In books I and II of The Last Policeman series, by Ben H. Winters, we met the last policeman in question, Hank Palace, “The Thinking Woman’s Crumpet”. In my previous review I said that Winters is an accomplished writer, producing a polished narrative, original imagery and an unconventional approach to end-of-days scenarios. Through his main character he watches and notes the desperate last-minute activities of the panicked human race, rather like a mortician would, and definitely like a good detective should. Palace is an endearing, upright character with a romantic, empathetic streak. Through neat turns of phrase and unusually prescient observations, Winters paints a restrained picture of the coming end of the world. Rather than blood and guts – though murder is still on the agenda – his view of the apocalypse is pretty realistic and frighteningly normal. Which begs the question: what happens to a first-person narrator when he not only dies but everything else ceases to exist too?
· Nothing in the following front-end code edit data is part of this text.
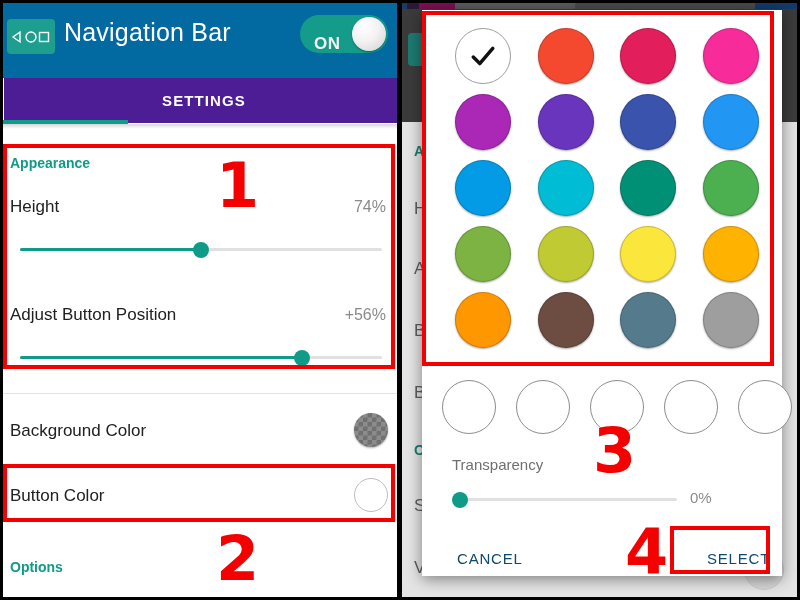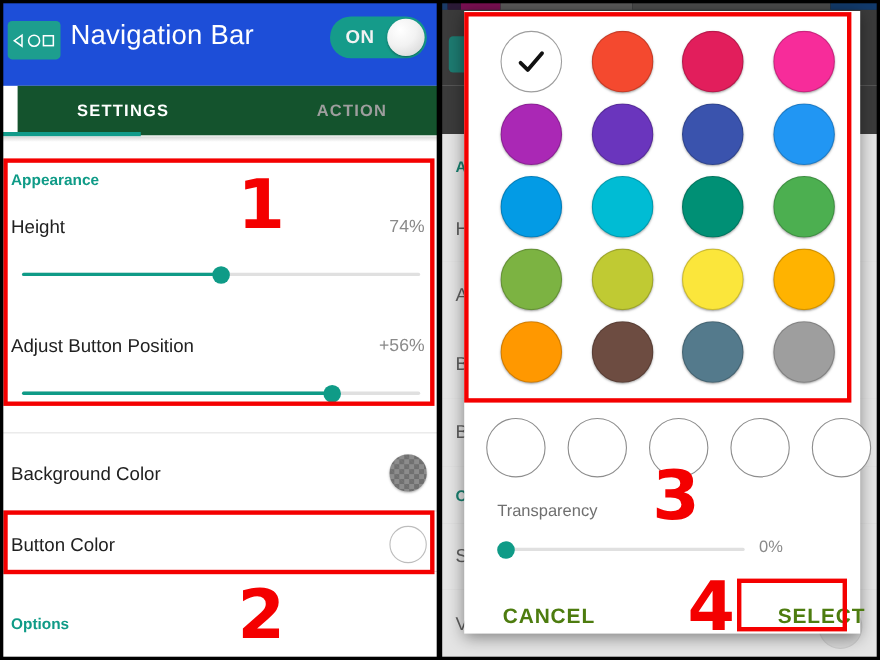--- a/index.html
+++ b/index.html
@@ -17,7 +17,7 @@
   }
   .app-bar{
     position:absolute;left:0;top:0;width:400px;height:78px;
-    background:#1d4ed8;
+    background:#0369a1;
   }
   .nav-icon{
     position:absolute;left:7px;top:19px;width:48px;height:35px;

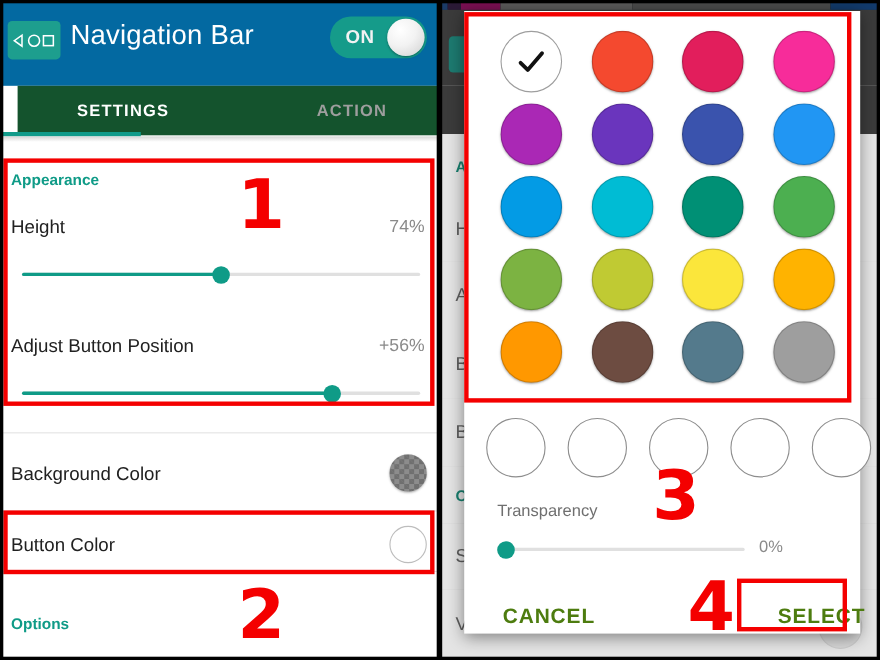--- a/index.html
+++ b/index.html
@@ -35,7 +35,7 @@
     background:#159b8a;border-radius:19px;
   }
   .toggle-label{
-    position:absolute;left:14px;top:9px;color:#f2f2f2;
+    position:absolute;left:14px;top:19px;color:#f2f2f2;
     font-size:17px;font-weight:700;letter-spacing:0.5px;
   }
   .toggle-knob{

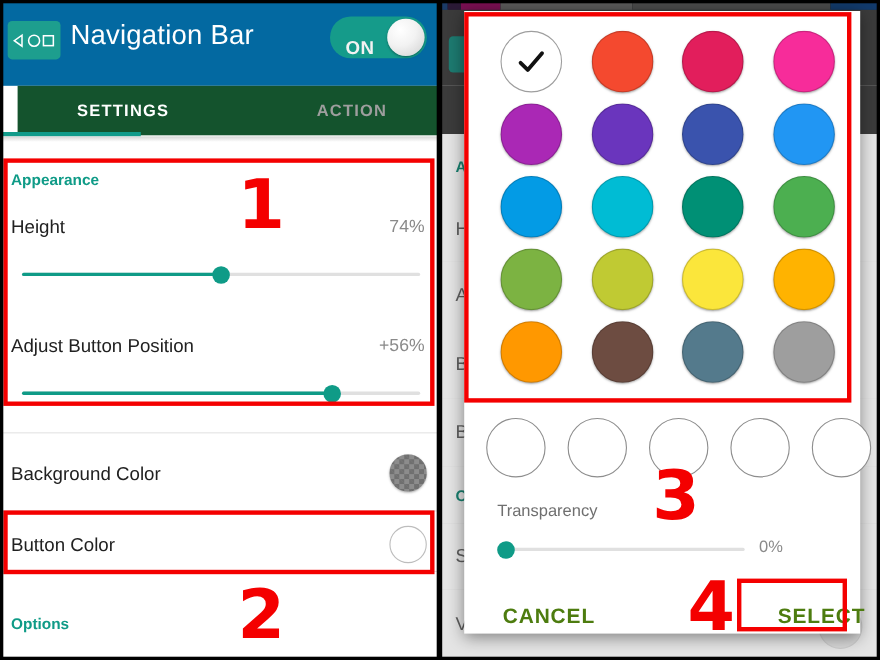--- a/index.html
+++ b/index.html
@@ -45,8 +45,8 @@
     box-shadow:0 1px 2px rgba(0,0,0,.35);
   }
   .tabs{
-    position:absolute;left:16px;top:78px;width:400px;height:45px;
-    background:#14532d;display:flex;gap:16px;
+    position:absolute;left:4px;top:78px;width:400px;height:45px;
+    background:#4c1d95;display:flex;gap:16px;
   }
   .tab{
     flex:1;display:flex;align-items:center;justify-content:center;

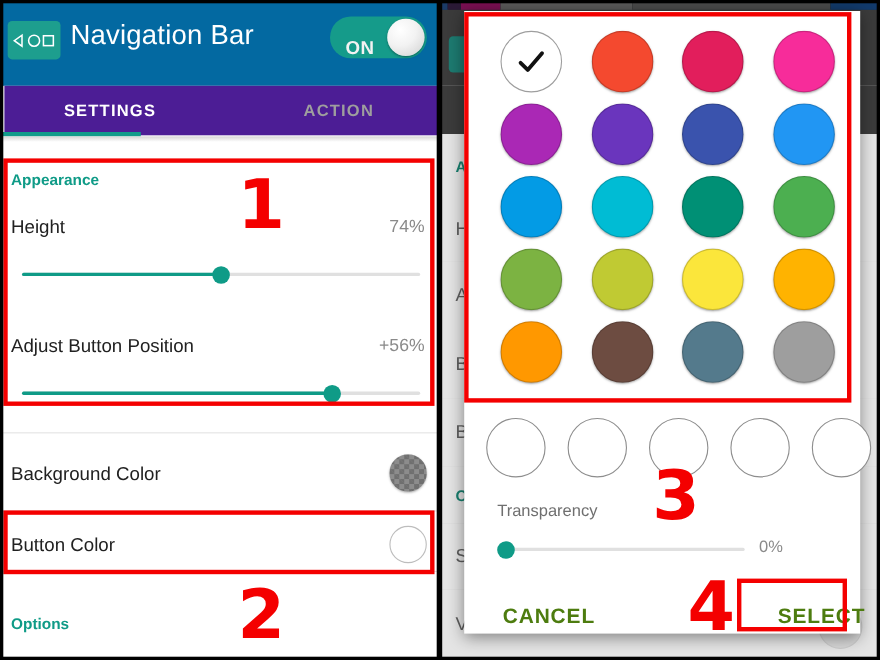--- a/index.html
+++ b/index.html
@@ -222,7 +222,6 @@
 
     <div class="tabs">
       <div class="tab active">SETTINGS</div>
-      <div class="tab">ACTION</div>
     </div>
     <div class="tab-underline"></div>
     <div class="tabs-shadow"></div>

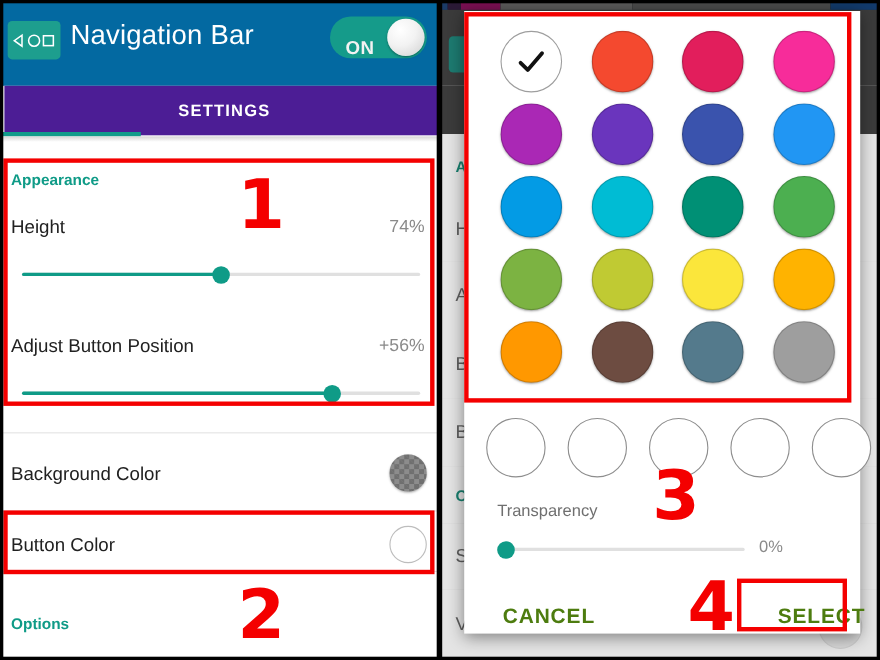--- a/index.html
+++ b/index.html
@@ -178,7 +178,7 @@
     position:absolute;left:268px;top:479px;color:#8a8a8a;font-size:15px;
   }
   .dlg-btn{
-    position:absolute;color:#4d7c0f;font-size:19px;font-weight:700;letter-spacing:0.8px;
+    position:absolute;color:#0c4a6e;font-size:15px;font-weight:400;letter-spacing:0.8px;
   }
   .btn-cancel{left:35px;top:540px;}
   .btn-select{left:285px;top:540px;}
How to end a book with the death of the narrator
In this book, Winters picks apart the notions of death, inevitability, fatefulness, doom. I’ll spoil the fun by telling you how it ends, but here’s the conundrum – you know how it’s going to end from the first page of the first book. It takes great writing skill to keep the reader engaged in Book III – World of Trouble – when you know that by p. 316, it has to end, in all possible ways. And Winters achieved that. Like seeing a movie about WWII – we all know how it ends; and The Sleeping Beauty, and, for that matter, all stories that are based on Received Knowledge. But the skill lies in how to get to the ending.